Azure / data-landing-zone

Template to deploy a single Data Landing Zone of the Data Management & Analytics Scenario (former Enterprise-Scale Analytics). The Data Landing Zone is a logical construct and a unit of scale in the architecture that enables data retention and execution of data workloads for generating insights and value with data.
MIT License
165 stars 68 forks source link

Data Factory and Purview account are not connected #114

Open zeinab-mk opened 3 years ago

zeinab-mk commented 3 years ago

After the deployment is completed, I did not see the catalogUri tag on the ADF resource and ADF connection was in Disconnected status in Azure Purview.

image

image

marvinbuss commented 3 years ago

That is a good point. We will add the role assignment to the ARM templates, so that Purview has automatically access. We will probably give the MSI access to the overall subscription in order to also be able to scan all kinds of data sources.

Optimally, we would add the Purview MSI as Reader to the Management Group to scan all kinds of data assets within the tenant. However, this is not something we can perform automatically without the right access rights.

Therefore, I would suggest to add it to each Landing Zone as part of the Landing Zone deployment. @mboswell any thoughts or do you agree?

marvinbuss commented 3 years ago

Same issue as https://github.com/Azure/data-landing-zone/issues/115.

marvinbuss commented 3 years ago

This actually requires to add the MSI of Data Factory as "Purview Data Curator". This is not required for Synapse. Follow-up required from my side.

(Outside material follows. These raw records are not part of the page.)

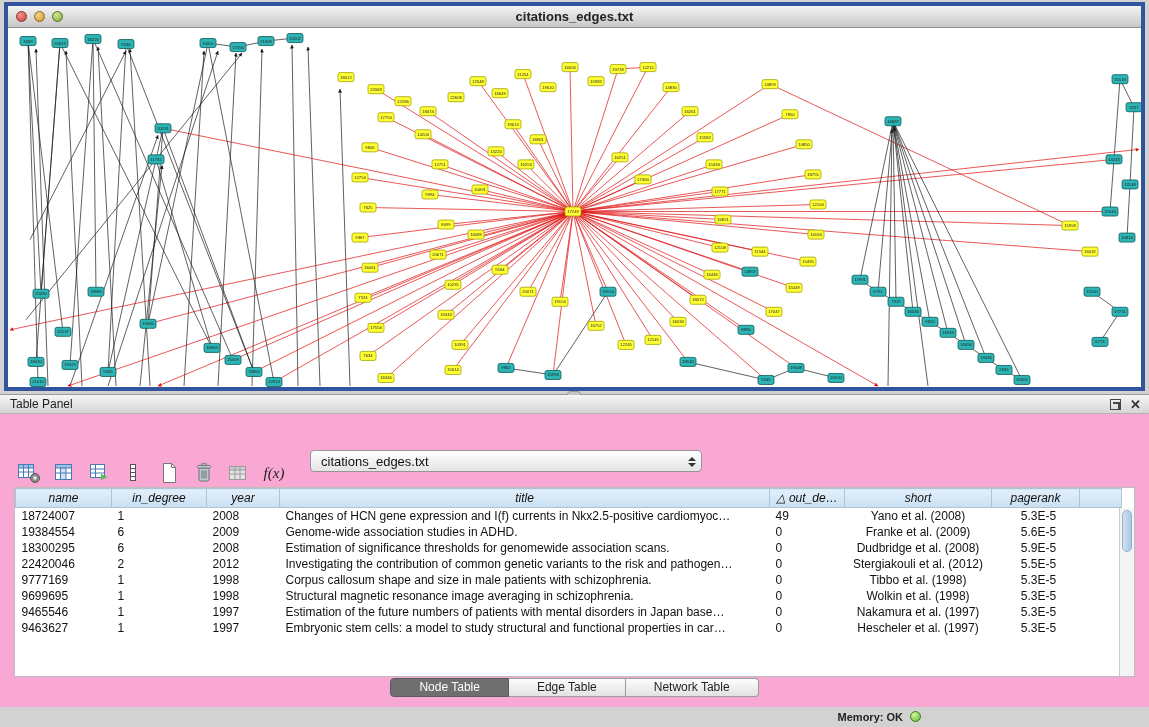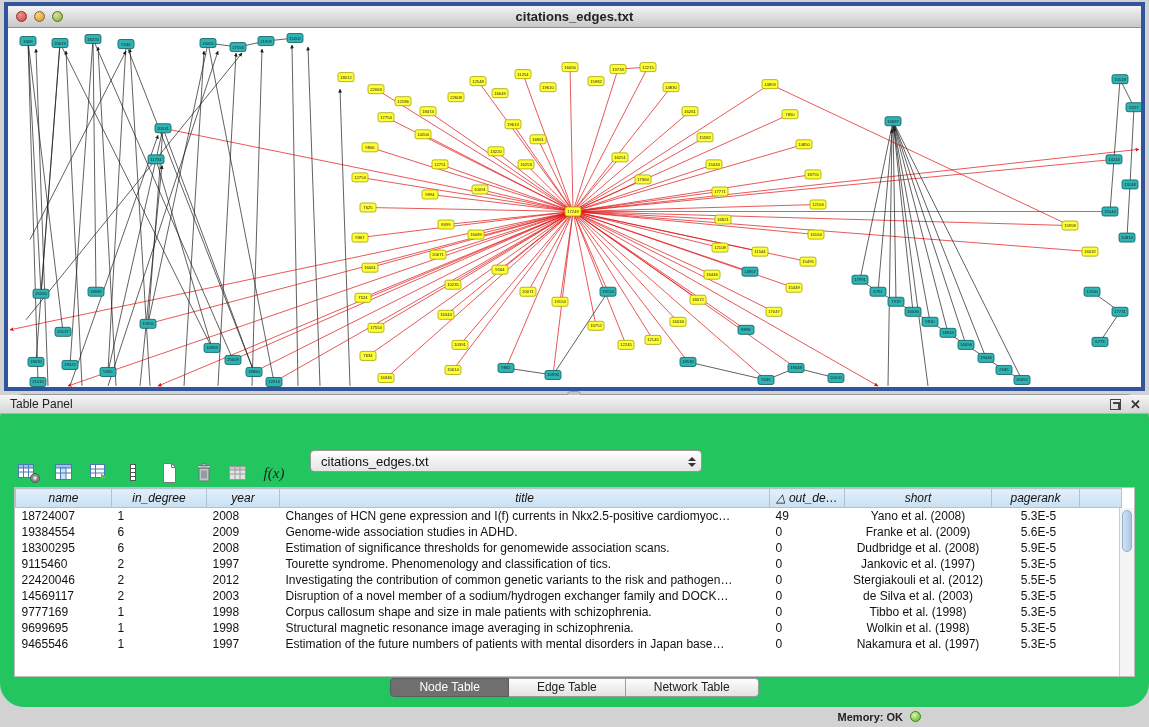--- a/index.html
+++ b/index.html
@@ -16,21 +16,21 @@
   .traffic { position:absolute; left:8px; top:5px; display:flex; gap:7px; }
   .tl { width:11px; height:11px; border-radius:50%; display:inline-block; }
   .tl.r { background:radial-gradient(circle at 35% 30%, #f0958d, #c9453d); border:1px solid #8f2d26; }
   .tl.y { background:radial-gradient(circle at 35% 30%, #f5d38b, #cf962f); border:1px solid #8d6418; }
   .tl.g { background:radial-gradient(circle at 35% 30%, #cfe59c, #84ad38); border:1px solid #586f1f; }
   .net-canvas { position:absolute; left:0; top:23px; right:0; bottom:0; background:#fff; overflow:hidden; }
   .net-canvas svg { display:block; width:100%; height:100%; }
 
   
   .table-panel { position:absolute; left:0; top:394px; width:1149px; height:313px;
-    background:#22c55e; border-top:1px solid #9a9a9a;border-radius:24px; }
+    background:#f9a8d4; border-top:1px solid #9a9a9a; }
   .panel-header { position:relative; height:19px; background:linear-gradient(#f6f6f6,#d5d5d5);
     border-bottom:1px solid #b3b3b3; font-size:12px; color:#222; line-height:19px; padding-left:10px; }
   .grip { position:absolute; left:567px; top:-4px; width:14px; height:7px; border-radius:4px;
     background:#c4c4c4; border:1px solid #9a9a9a; }
   .header-actions { position:absolute; right:8px; top:0; height:19px; display:flex; gap:9px; align-items:center; }
   .float-ic { width:11px; height:11px; border:1px solid #444; position:relative; display:inline-block; }
   .float-ic:before { content:""; position:absolute; left:2px; top:2px; width:5px; height:5px;
     border-top:2px solid #444; border-right:2px solid #444; }
   .close-ic { font-size:13px; font-weight:bold; color:#333; line-height:19px; cursor:default; }
 
@@ -861,47 +861,27 @@
               <td class="c0">18300295</td>
               <td class="c1">6</td>
               <td class="c2">2008</td>
               <td class="c3">Estimation of significance thresholds for genomewide association scans.</td>
               <td class="c4">0</td>
               <td class="c5">Dudbridge et al. (2008)</td>
               <td class="c6">5.9E-5</td>
               <td class="cf"></td>
             </tr>
             <tr>
-              <td class="c0">9115460</td>
-              <td class="c1">2</td>
-              <td class="c2">1997</td>
-              <td class="c3">Tourette syndrome. Phenomenology and classification of tics.</td>
-              <td class="c4">0</td>
-              <td class="c5">Jankovic et al. (1997)</td>
-              <td class="c6">5.3E-5</td>
-              <td class="cf"></td>
-            </tr>
-            <tr>
               <td class="c0">22420046</td>
               <td class="c1">2</td>
               <td class="c2">2012</td>
               <td class="c3">Investigating the contribution of common genetic variants to the risk and pathogen…</td>
               <td class="c4">0</td>
               <td class="c5">Stergiakouli et al. (2012)</td>
               <td class="c6">5.5E-5</td>
-              <td class="cf"></td>
-            </tr>
-            <tr>
-              <td class="c0">14569117</td>
-              <td class="c1">2</td>
-              <td class="c2">2003</td>
-              <td class="c3">Disruption of a novel member of a sodium/hydrogen exchanger family and DOCK…</td>
-              <td class="c4">0</td>
-              <td class="c5">de Silva et al. (2003)</td>
-              <td class="c6">5.3E-5</td>
               <td class="cf"></td>
             </tr>
             <tr>
               <td class="c0">9777169</td>
               <td class="c1">1</td>
               <td class="c2">1998</td>
               <td class="c3">Corpus callosum shape and size in male patients with schizophrenia.</td>
               <td class="c4">0</td>
               <td class="c5">Tibbo et al. (1998)</td>
               <td class="c6">5.3E-5</td>
@@ -920,20 +900,30 @@
             <tr>
               <td class="c0">9465546</td>
               <td class="c1">1</td>
               <td class="c2">1997</td>
               <td class="c3">Estimation of the future numbers of patients with mental disorders in Japan base…</td>
               <td class="c4">0</td>
               <td class="c5">Nakamura et al. (1997)</td>
               <td class="c6">5.3E-5</td>
               <td class="cf"></td>
             </tr>
+            <tr>
+              <td class="c0">9463627</td>
+              <td class="c1">1</td>
+              <td class="c2">1997</td>
+              <td class="c3">Embryonic stem cells: a model to study structural and functional properties in car…</td>
+              <td class="c4">0</td>
+              <td class="c5">Hescheler et al. (1997)</td>
+              <td class="c6">5.3E-5</td>
+              <td class="cf"></td>
+            </tr>
           </tbody>
       </table>
       <div class="vscroll">
         <div class="vthumb"></div>
       </div>
     </div>
 
     <div class="tabs" id="tabs">
         <div class="tab active">Node Table</div>
         <div class="tab">Edge Table</div>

marvinbuss commented 3 years ago

We will not add this for now, since SHIR and Service Principal are required anyways for scans, if all services are behind private endpoints (e.g. Purview, Synapse, Data Factory, etc.). Therefore, we will hold off for now, since this is not something that is actually required when using private endpoints end-to-end.

marvinbuss commented 3 years ago

https://github.com/Azure/data-landing-zone/pull/190 will add private link connectivity for ADF. Synapse does not expose private endpoints via ARM and hence we cannot automate the setup in Synapse.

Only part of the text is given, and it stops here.